Exercise instructions -
Search the data below for the word "shipping" and report how many lines contain it. Nothing but the number is needed.
-.-.-
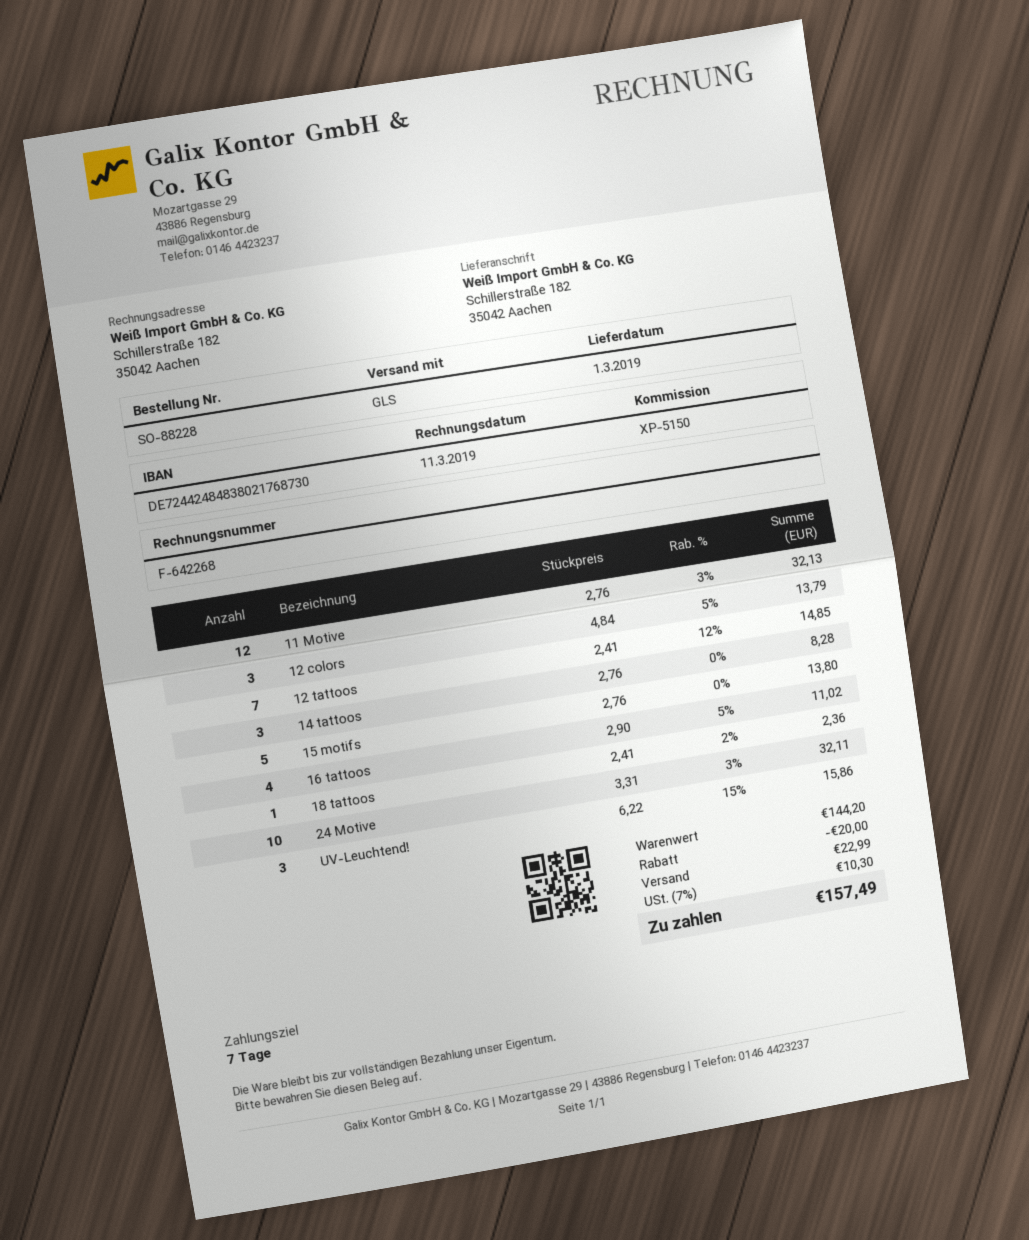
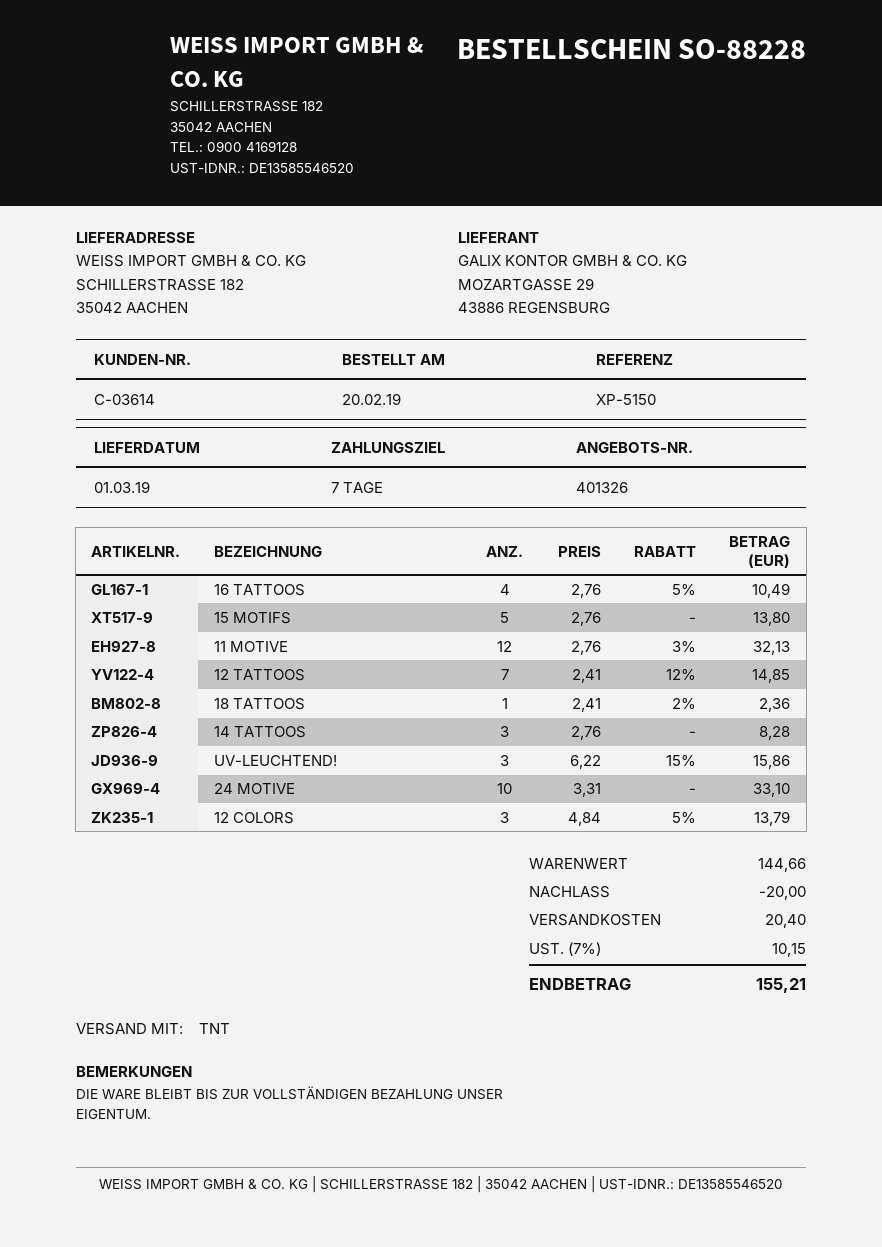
shipping method: GLS -> TNT
16 tattoos: 4 x 2.90 - 5% = 11.02 -> 4 x 2.76 - 5% = 10.49
24 Motive: 10 x 3.31 - 3% = 32.11 -> 10 x 3.31 = 33.10
subtotal: 144.20 -> 144.66
shipping: 22.99 -> 20.40
tax: 7% = 10.30 -> 7% = 10.15
total: 157.49 -> 155.21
-.-.-
Result of the task -
2